Uploading in Parallel to S3

You want to make sure your S3 bucket is created in the same region that you'll be launching your Redshift instance in. Amazon's us-east-1 region has the cheapest price on Redshift clusters so I'll use that region to create my S3 bucket in.

➫ s3cmd --configure
...
Default Region [US]: US
...
➫ s3cmd mb s3://track_metadata_example
Bucket 's3://track_metadata_example/' created

The following will use GNU's parallel command to upload eight files at a time to Amazon S3.

➫ find track_metadata_*gz | \
    parallel -j8 \
    s3cmd put {/} s3://track_metadata_example/

Redshift needs a manifest of the files we'll be loading in.

➫ vi songs.manifest
{
    "entries": [
        {"url": "s3://track_metadata_example/track_metadata_aa.csv.gz", "mandatory": true},
        {"url": "s3://track_metadata_example/track_metadata_ab.csv.gz", "mandatory": true},
        {"url": "s3://track_metadata_example/track_metadata_ac.csv.gz", "mandatory": true},
        {"url": "s3://track_metadata_example/track_metadata_ad.csv.gz", "mandatory": true},
        {"url": "s3://track_metadata_example/track_metadata_ae.csv.gz", "mandatory": true},
        {"url": "s3://track_metadata_example/track_metadata_af.csv.gz", "mandatory": true},
        {"url": "s3://track_metadata_example/track_metadata_ag.csv.gz", "mandatory": true},
        {"url": "s3://track_metadata_example/track_metadata_ah.csv.gz", "mandatory": true},
        {"url": "s3://track_metadata_example/track_metadata_ai.csv.gz", "mandatory": true},
        {"url": "s3://track_metadata_example/track_metadata_aj.csv.gz", "mandatory": true},
        {"url": "s3://track_metadata_example/track_metadata_ak.csv.gz", "mandatory": true},
        {"url": "s3://track_metadata_example/track_metadata_al.csv.gz", "mandatory": true},
        {"url": "s3://track_metadata_example/track_metadata_am.csv.gz", "mandatory": true},
        {"url": "s3://track_metadata_example/track_metadata_an.csv.gz", "mandatory": true},
        {"url": "s3://track_metadata_example/track_metadata_ao.csv.gz", "mandatory": true},
        {"url": "s3://track_metadata_example/track_metadata_ap.csv.gz", "mandatory": true},
        {"url": "s3://track_metadata_example/track_metadata_aq.csv.gz", "mandatory": true},
        {"url": "s3://track_metadata_example/track_metadata_ar.csv.gz", "mandatory": true},
        {"url": "s3://track_metadata_example/track_metadata_as.csv.gz", "mandatory": true},
        {"url": "s3://track_metadata_example/track_metadata_at.csv.gz", "mandatory": true}
    ]
}

The manifest itself will also need to live on S3.

➫ s3cmd put songs.manifest s3://track_metadata_example/

Launching the Redshift Cluster

The cheapest Redshift cluster I could find on Amazon's pricing page was a dc1.large in us-east-1 at $0.25 / hour.
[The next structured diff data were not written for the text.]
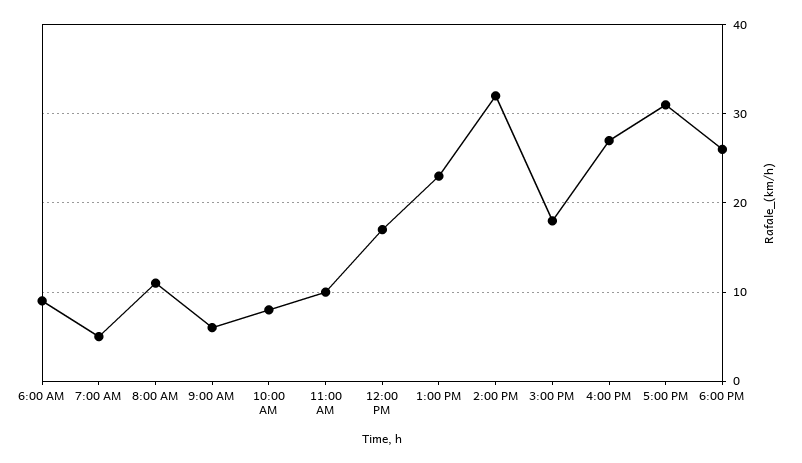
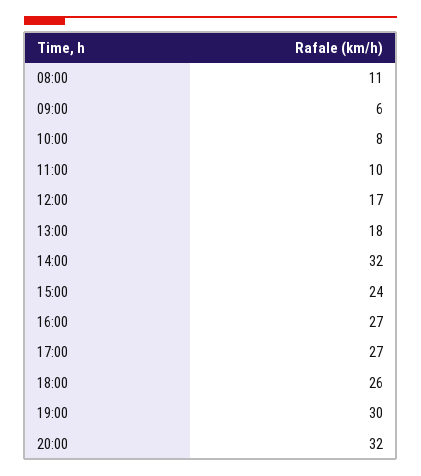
6:00 AM: 9 -> none
7:00 AM: 5 -> none
1:00 PM: 23 -> 18
3:00 PM: 18 -> 24
5:00 PM: 31 -> 27
19:00: none -> 30
20:00: none -> 32

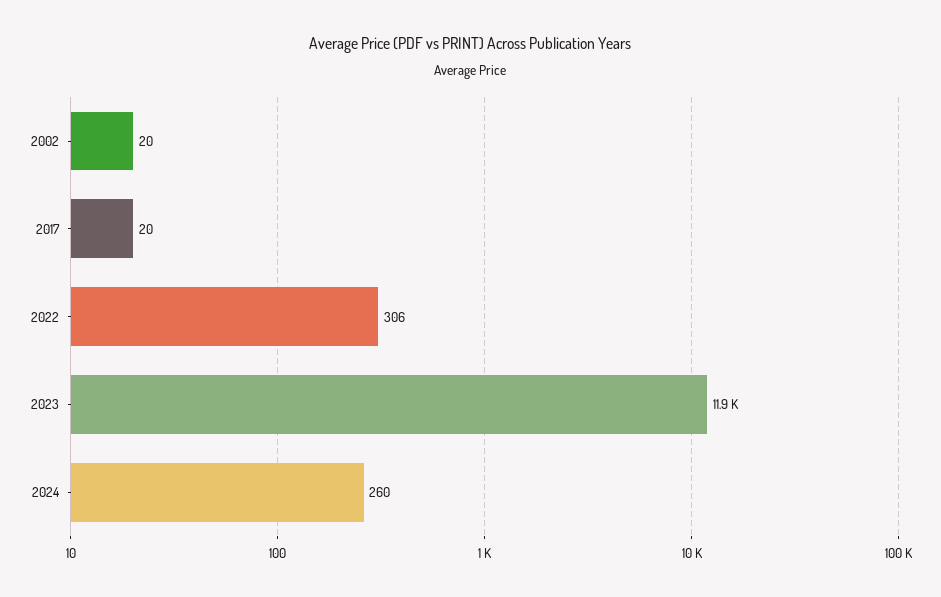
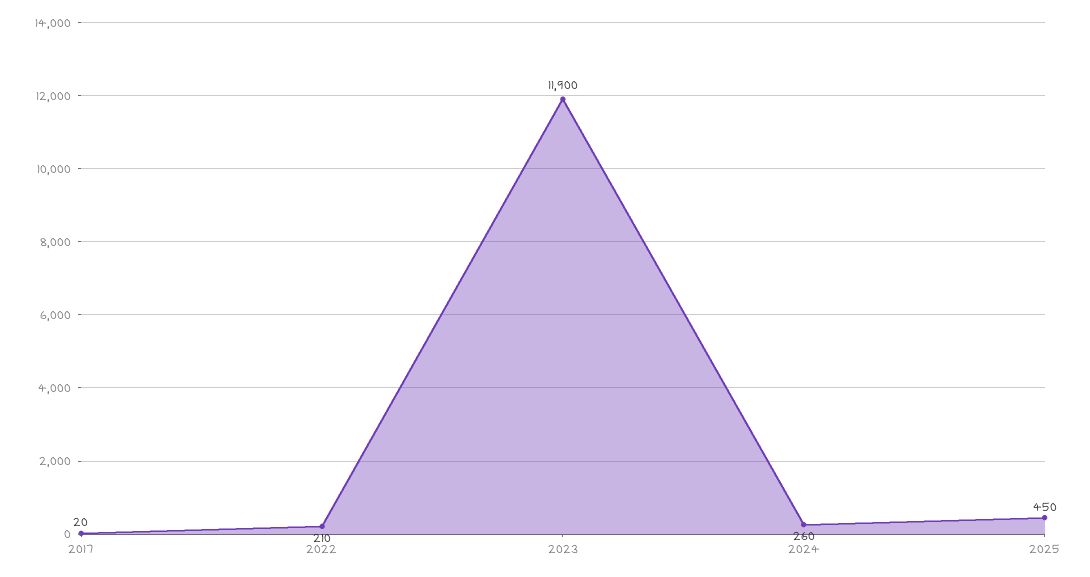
2002: 20 -> none
2022: 306 -> 210
2025: none -> 450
It comes with 2 vCPUs, 15 GB of RAM, 0.16 TB of SSD-backed storage and throughput support of 0.20GB / second.

Below I'll set the environment variables for my AWS access credentials and set the master username and password for my Redshift instance.

read AWS_ACCESS_KEY_ID
➫ read AWS_SECRET_ACCESS_KEY
➫ export AWS_ACCESS_KEY_ID
➫ export AWS_SECRET_ACCESS_KEY
read MASTER_USERNAME
➫ read MASTER_PASSWORD
➫ export MASTER_USERNAME
➫ export MASTER_PASSWORD

Before creating the Redshift cluster make sure the AWS CLI tool's default region is the same region your S3 bucket is located in. You can run the configure command to update any settings and ensure they're as you expect.

➫ aws configure
...
Default region name [None]: us-east-1
...

This will create a Redshift cluster with your default security group.

➫ aws redshift create-cluster \
    --db-name songs \
    --cluster-type single-node \
    --node-type dc1.large \
    --master-username $MASTER_USERNAME \
    --master-user-password $MASTER_PASSWORD \
    --publicly-accessible \
    --cluster-identifier song-data \
    --availability-zone us-east-1a
{
    "Cluster": {
        "ClusterVersion": "1.0",
        "AvailabilityZone": "us-east-1a",
        "NodeType": "dc1.large",
        "PubliclyAccessible": true,
        "Tags": [],
        "MasterUsername": "mark",
        "ClusterParameterGroups": [
            {
                "ParameterGroupName": "default.redshift-1.0",
                "ParameterApplyStatus": "in-sync"
            }
        ],
        "Encrypted": false,
        "ClusterSecurityGroups": [
            {
                "Status": "active",
                "ClusterSecurityGroupName": "default"
            }
        ],
        "AllowVersionUpgrade": true,
        "VpcSecurityGroups": [],
        "NumberOfNodes": 1,
        "AutomatedSnapshotRetentionPeriod": 1,
        "ClusterStatus": "creating",
        "ClusterIdentifier": "song-data",
        "DBName": "songs",
        "PreferredMaintenanceWindow": "mon:09:00-mon:09:30",
        "PendingModifiedValues": {
            "MasterUserPassword": "****"
        }
    }
}

Once you execute that command Amazon will set about creating the cluster. In my experience it usually takes a few minutes. I tend to run a watch command to keep an eye on the cluster status and wait till I can see the cluster's endpoint address and see the status set to "available".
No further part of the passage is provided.